Entries provided:
============================================================
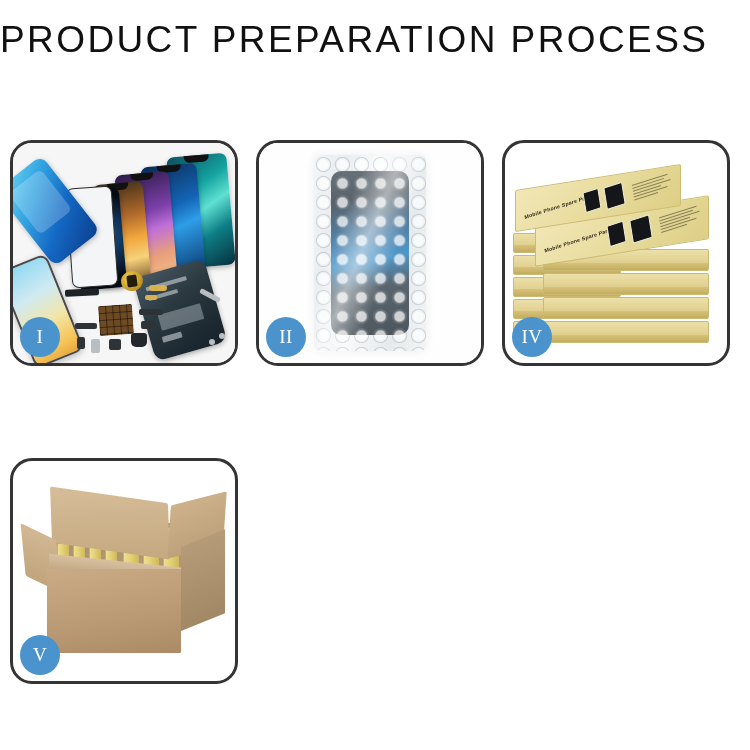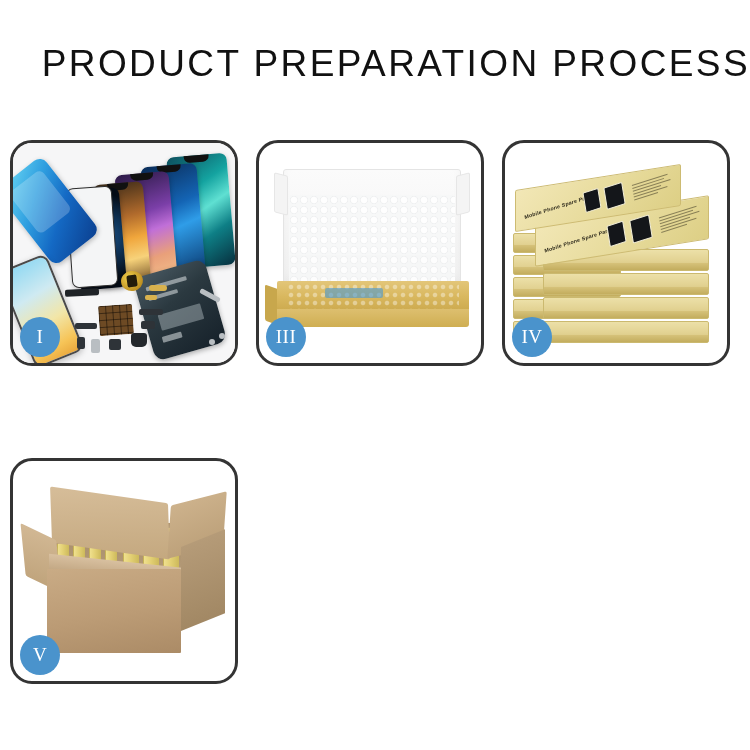"PRODUCT PREPARATION PROCESS" .header { padding-top: 44px -> 20px; text-align: right -> left }
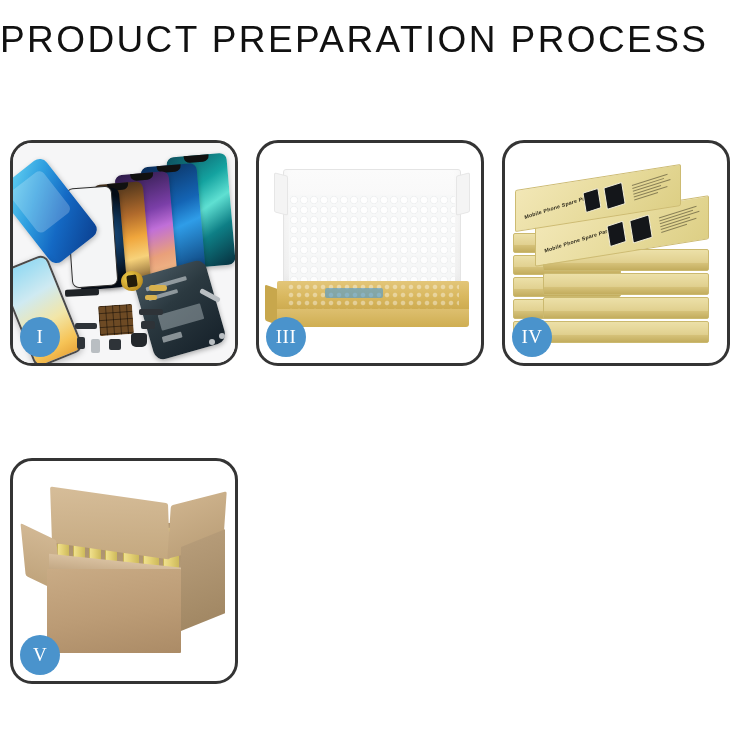"II" div.panel { html: none -> <div> <div> <div></div> <div></div> <div></div> <div></div> <div></div> </div> <div>II</div> </div> }
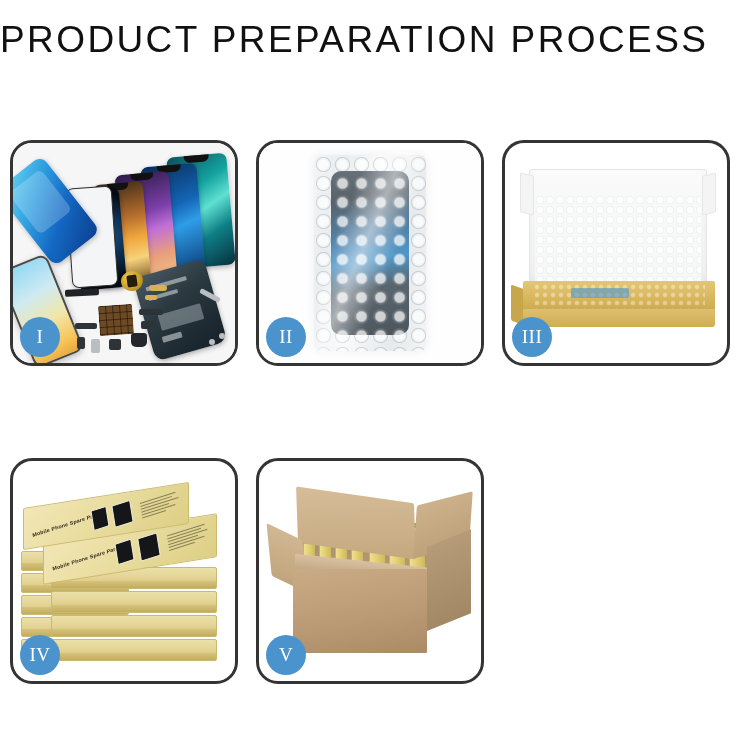"III" div.panel { html: <div> <div> <div></div> <div></div> <div></div> <div> <div></div> </div> <div></div> </div> <div>III</div> </div> -> none }
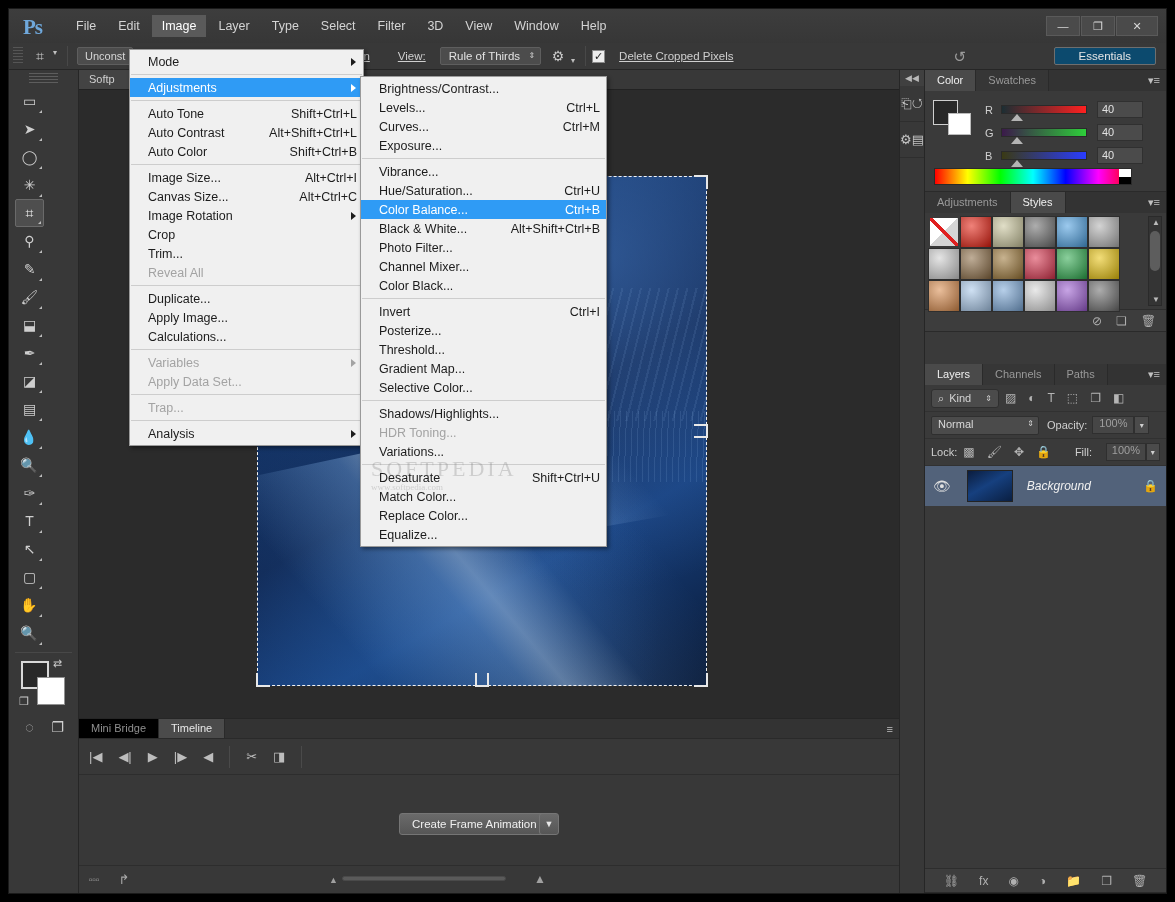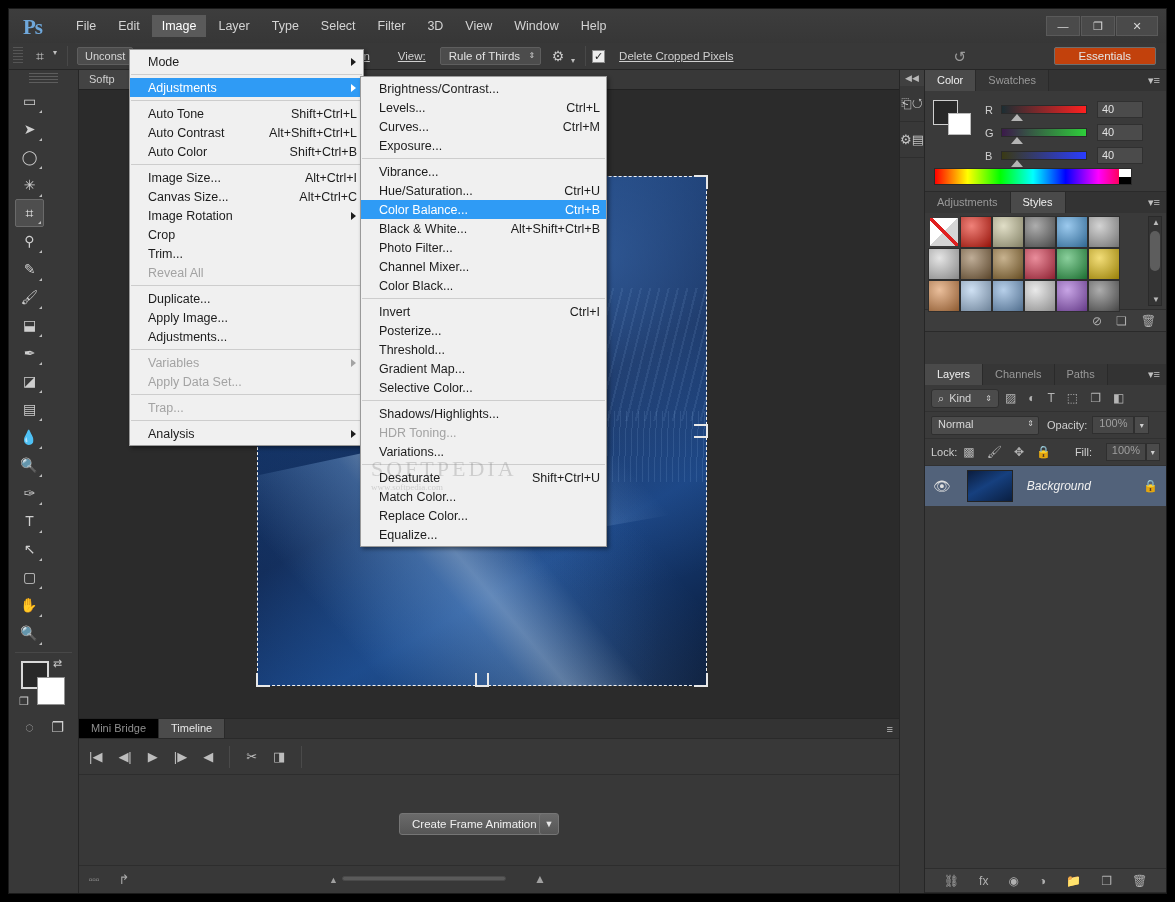"Essentials" .essentials { background: #c2410c -> #0c4a6e }
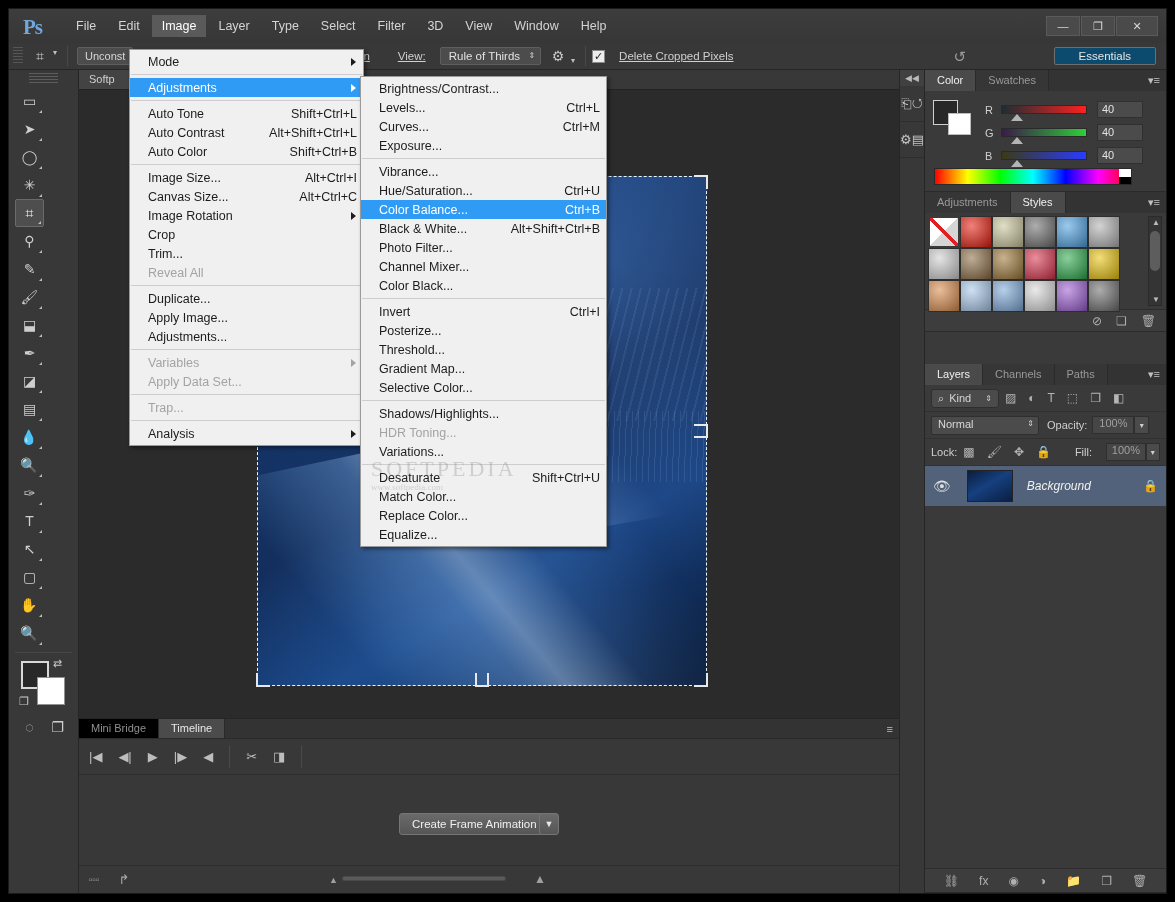"Adjustments..." span.lbl { text: Adjustments -> Calculations }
============================================================
Task item: Start with the line holding "html: <div> <div>" and repeat exactly every line through the final line of the records above, but no pictures and nothing more.

Written reply:
"III" div.panel { html: <div> <div> <div></div> <div></div> <div></div> <div> <div></div> </div> <div></div> </div> <div>III</div> </div> -> none }
"Essentials" .essentials { background: #c2410c -> #0c4a6e }
"Adjustments..." span.lbl { text: Adjustments -> Calculations }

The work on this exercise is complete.